Components / workstreams

WS-1 — Transition-kind contract (additive, Core.Abstractions)

  • New enum AlarmTransitionKind { Unspecified = 0, Raise, Acknowledge, Clear, Retrigger } (mirrors the internal GalaxyAlarmTransitionKind).
  • AlarmEventArgs gains a trailing AlarmTransitionKind Kind = AlarmTransitionKind.Unspecified param (record default → all existing implementers compile untouched).
  • GalaxyDriver.OnAlarmFeedTransition (GalaxyDriver.cs:~1128-1167) populates Kind from transition.TransitionKind.

WS-2 — Alarm intent in TagConfig + compose plan (no EF)

  • New never-throw ExtractTagAlarm(string tagConfig) → EquipmentTagAlarmInfo? (parses the optional "alarm" object: alarmType default "AlarmCondition", severity default 500; absent/malformed → null).
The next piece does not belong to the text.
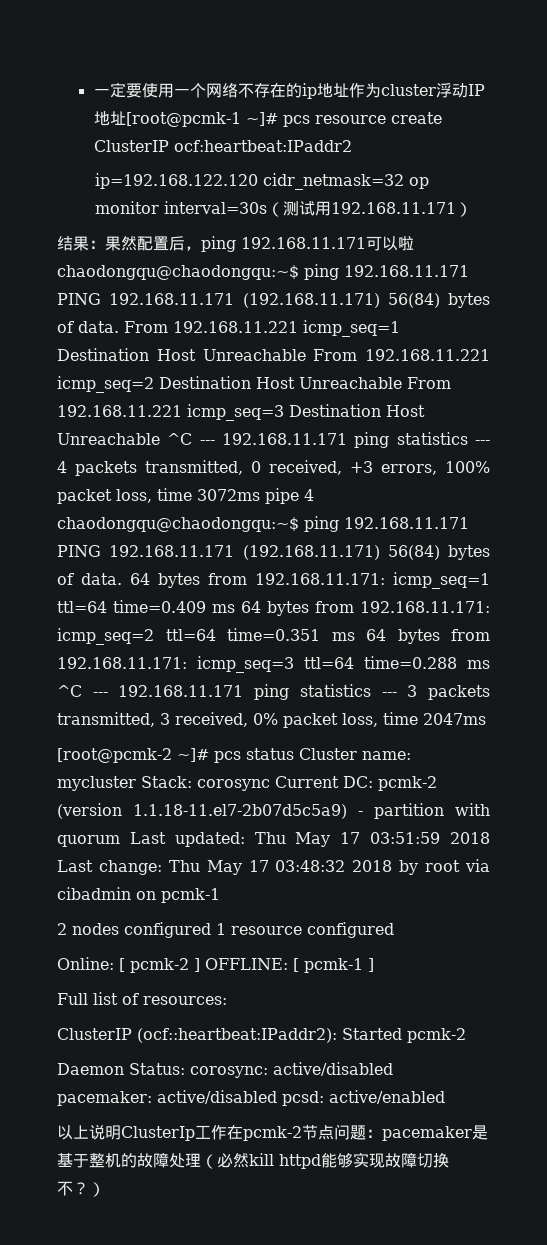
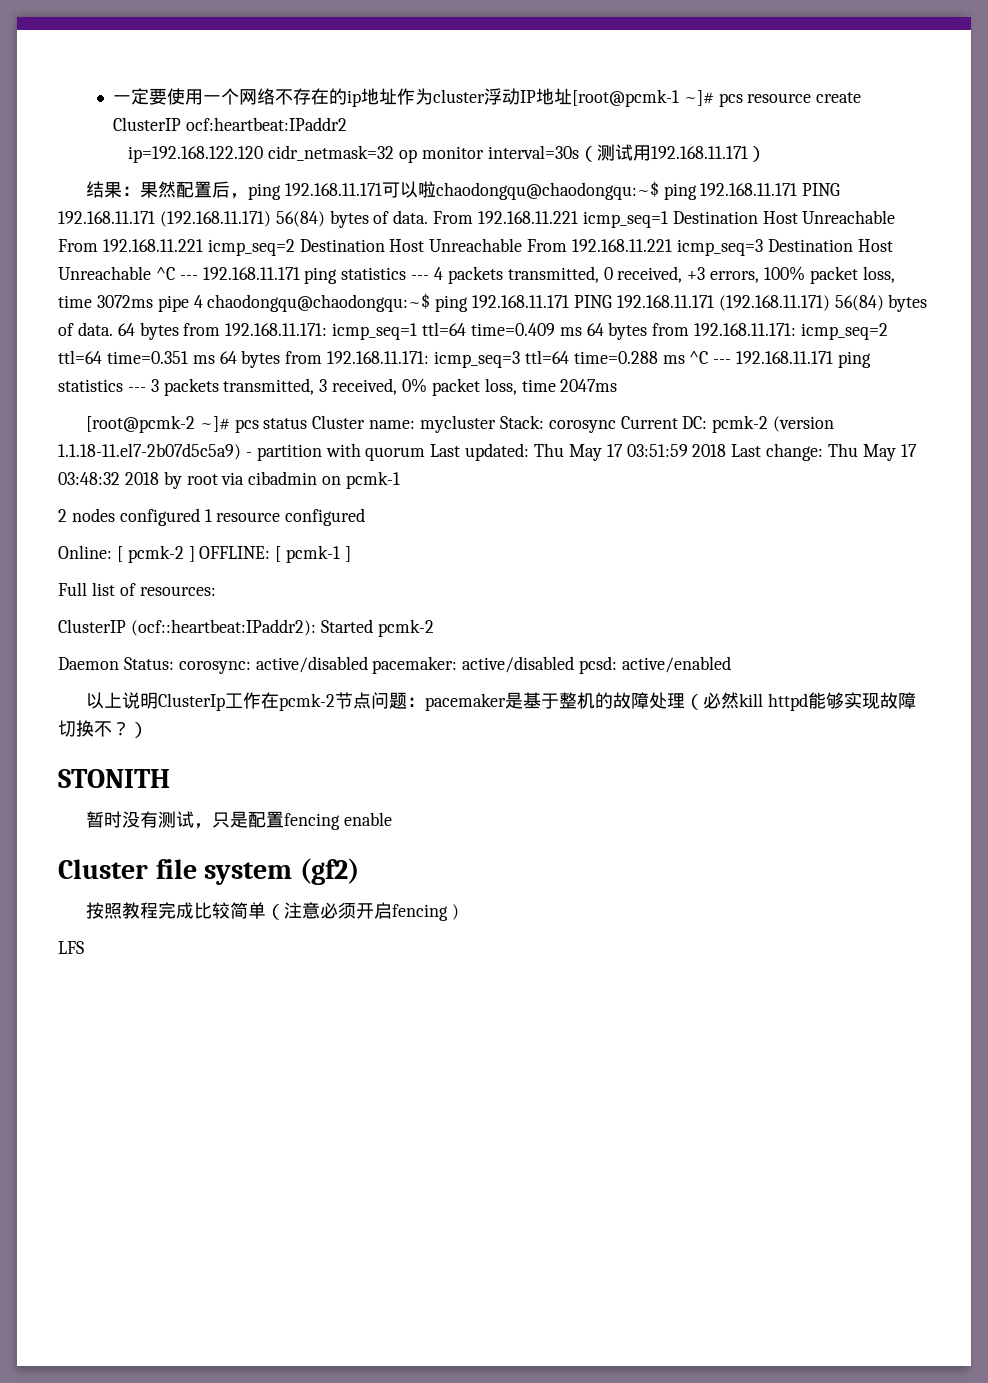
+ STONITH
+ 暂时没有测试，只是配置fencing enable
+ Cluster file system (gf2)
+ 按照教程完成比较简单（注意必须开启fencing )
+ LFS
Lives next to ExtractTagFullName; used by both Phase7Composer and DeploymentArtifact.
  • EquipmentTagPlan (Phase7Composer.cs:~80) gains EquipmentTagAlarmInfo? Alarm (record EquipmentTagAlarmInfo(string AlarmType, int Severity)); null ⇒ plain variable. Populated in Phase7Composer Select(...) and DeploymentArtifact.BuildEquipmentTagPlansbyte-parity invariant, covered by a round-trip test.

WS-3 — Materialize the condition node (reuse)

  • Phase7Applier.MaterialiseEquipmentTags (:~162-199) branches per tag: tag.Alarm is not nullSafeMaterialiseAlarmCondition(nodeId, parentEquipment, tag.Name, tag.Alarm.AlarmType, tag.Alarm.Severity) (the same method scripted alarms use; condition NodeId = the tag's equipment-scoped NodeId); else → SafeEnsureVariable(...) (today). RebuildAddressSpace already clears _alarmConditions, so redeploy teardown is covered.

WS-4 — The driver→server alarm seam (the new plumbing)

  • DriverInstanceActor: on connect, if _driver is IAlarmSource src, subscribe src.OnAlarmEvent += handler; the handler marshals to the actor thread via Self.Tell(new NativeAlarmRaised(e)) (mirrors the _dataChangeHandler pattern, :409/:456). Receive<NativeAlarmRaised>Context.Parent.Tell(new AttributeAlarmPublished(DriverInstanceId, Args)). Unsubscribe on disconnect/teardown (mirror the OnDataChange unsubscribe). New messages NativeAlarmRaised (internal) + AttributeAlarmPublished (parallels AttributeValuePublished, :65). Phase B follows the mirror's model: subscribe the event and let the server filter by SourceNodeId; it does not drive SubscribeAlarmsAsync (Galaxy's feed auto-starts session-less in InitializeAsync and fires OnAlarmEvent regardless). Driving SubscribeAlarmsAsync from the materialized alarm-ref set, for drivers that gate on it, is a noted follow-up.
  • DriverHostActor: build _alarmNodeIdByDriverRef: (DriverInstanceId, FullName) → HashSet<NodeId> from equipment-tag plans where Alarm != null (alongside the existing _nodeIdByDriverRef, in the same apply pass). Add Receive<AttributeAlarmPublished> in the steady + applying states. Handler ForwardNativeAlarm: resolve nodeIds (unknown ref → drop silently, mirror behavior); per nodeId NativeAlarmProjector.Project(...) → snapshot → _publishActor.Tell(AlarmStateUpdate(nodeId, snapshot, ts)) ungated; then publish AlarmTransitionEvent to alerts Primary-gated via the existing _localRole the write-routing already tracks.
  • NativeAlarmProjector (new pure class; unit-tested): per-condition-NodeId prior-state (Active, Acked, Severity, Message); Project(nodeId, AlarmEventArgs) → AlarmConditionSnapshot by Kind:
    • Raise/RetriggerActive=true, Acked=false, severity+message from event.
    • AcknowledgeAcked=true (keep prior Active), carry OperatorComment.
    • ClearActive=false (keep prior Acked).
    • Unspecified → keep prior Active/Acked, refresh severity+message.
    • Enabled=true, Confirmed=true, Shelving=Unshelved (shelving is a server/local concern). Severity: AlarmSeverity 4-bucket → 1..1000 ushort (Low→200, Medium→500, High→700, Critical→900).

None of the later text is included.